EXERCISE - Could you copy the data that follows exactly as written, but drop the pictures?

──────── EXERCISE MATERIALS

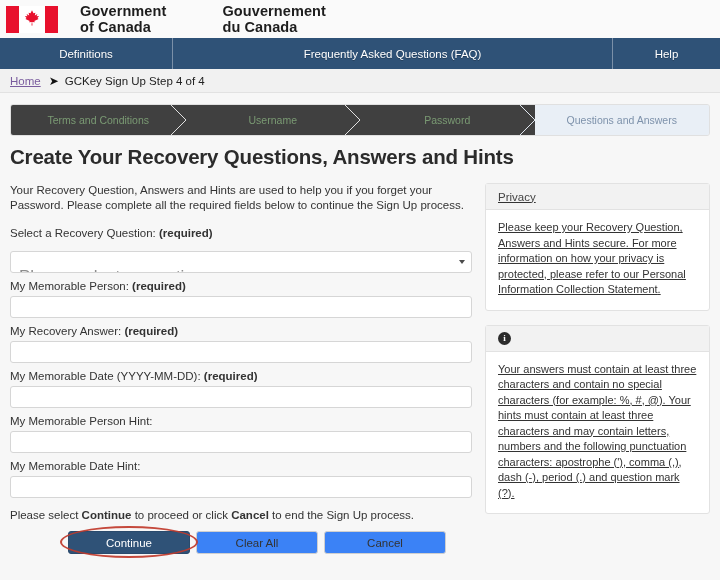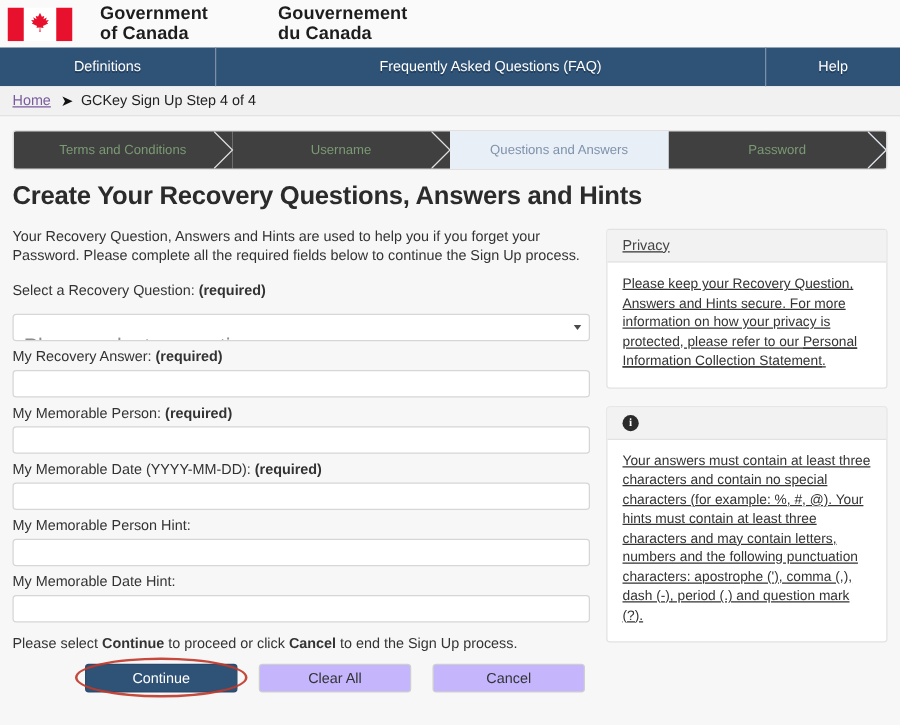--- a/index.html
+++ b/index.html
@@ -357,15 +357,15 @@
       <path d="M0 0 L15 15 L0 30" fill="none" stroke="#e0e0e0" stroke-width="1"></path>
     </svg>
   </div>
-  <div class="step current">
-    <span>Questions and Answers</span>
-  </div>
   <div class="step done">
     <span>Password</span>
     <svg class="chev" viewBox="0 0 16 30" preserveAspectRatio="none">
       <path d="M0 0 L15 15 L0 30" fill="none" stroke="#dfe6ee" stroke-width="1"></path>
     </svg>
   </div>
+  <div class="step current">
+    <span>Questions and Answers</span>
+  </div>
 </div>
 
 <div class="page-title">Create Your Recovery Questions, Answers and Hints</div>

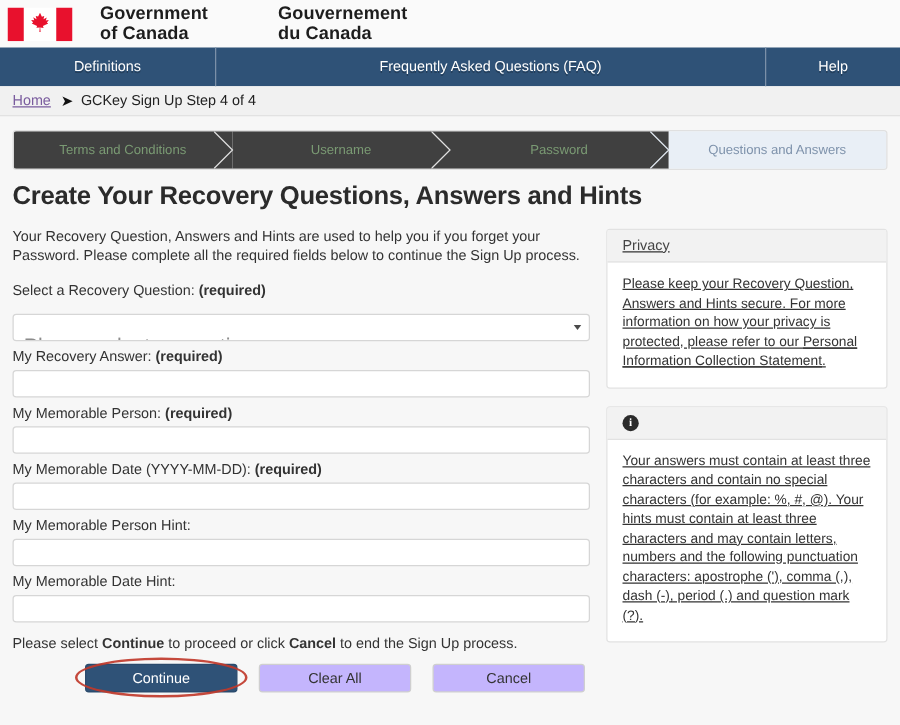--- a/index.html
+++ b/index.html
@@ -390,15 +390,15 @@
 
     <div class="field">
       <label class="field-label">
+        <span>My Memorable Person:</span>
+        <span class="req">(required)</span>
+      </label>
+      <input class="text-input" type="text" value="" style="">
+    </div>
+
+    <div class="field">
+      <label class="field-label">
         <span>My Recovery Answer:</span>
-        <span class="req">(required)</span>
-      </label>
-      <input class="text-input" type="text" value="" style="">
-    </div>
-
-    <div class="field">
-      <label class="field-label">
-        <span>My Memorable Person:</span>
         <span class="req">(required)</span>
       </label>
       <input class="text-input" type="text" value="" style="">

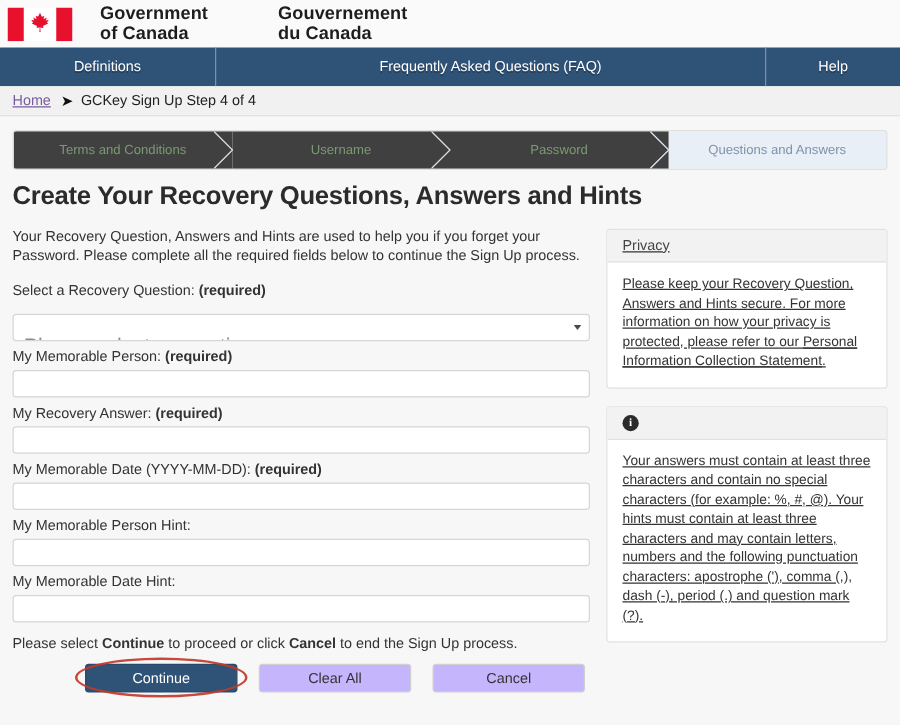--- a/index.html
+++ b/index.html
@@ -249,10 +249,10 @@
     margin-left: 58px;
   }
   .btn.secondary {
-    background: #c4b5fd;
+    background: #3b82f6;
     border: 1px solid #cfcfcf;
     color: #333;
-    margin-left: 17px;
+    margin-left: 6px;
   }
   .highlight-ellipse {
     position: absolute;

────────────────

SOLUTION BELOW -
--- a/index.html
+++ b/index.html
@@ -357,15 +357,15 @@
       <path d="M0 0 L15 15 L0 30" fill="none" stroke="#e0e0e0" stroke-width="1"></path>
     </svg>
   </div>
-  <div class="step current">
-    <span>Questions and Answers</span>
-  </div>
   <div class="step done">
     <span>Password</span>
     <svg class="chev" viewBox="0 0 16 30" preserveAspectRatio="none">
       <path d="M0 0 L15 15 L0 30" fill="none" stroke="#dfe6ee" stroke-width="1"></path>
     </svg>
   </div>
+  <div class="step current">
+    <span>Questions and Answers</span>
+  </div>
 </div>
 
 <div class="page-title">Create Your Recovery Questions, Answers and Hints</div>

--- a/index.html
+++ b/index.html
@@ -390,15 +390,15 @@
 
     <div class="field">
       <label class="field-label">
+        <span>My Memorable Person:</span>
+        <span class="req">(required)</span>
+      </label>
+      <input class="text-input" type="text" value="" style="">
+    </div>
+
+    <div class="field">
+      <label class="field-label">
         <span>My Recovery Answer:</span>
-        <span class="req">(required)</span>
-      </label>
-      <input class="text-input" type="text" value="" style="">
-    </div>
-
-    <div class="field">
-      <label class="field-label">
-        <span>My Memorable Person:</span>
         <span class="req">(required)</span>
       </label>
       <input class="text-input" type="text" value="" style="">

--- a/index.html
+++ b/index.html
@@ -249,10 +249,10 @@
     margin-left: 58px;
   }
   .btn.secondary {
-    background: #c4b5fd;
+    background: #3b82f6;
     border: 1px solid #cfcfcf;
     color: #333;
-    margin-left: 17px;
+    margin-left: 6px;
   }
   .highlight-ellipse {
     position: absolute;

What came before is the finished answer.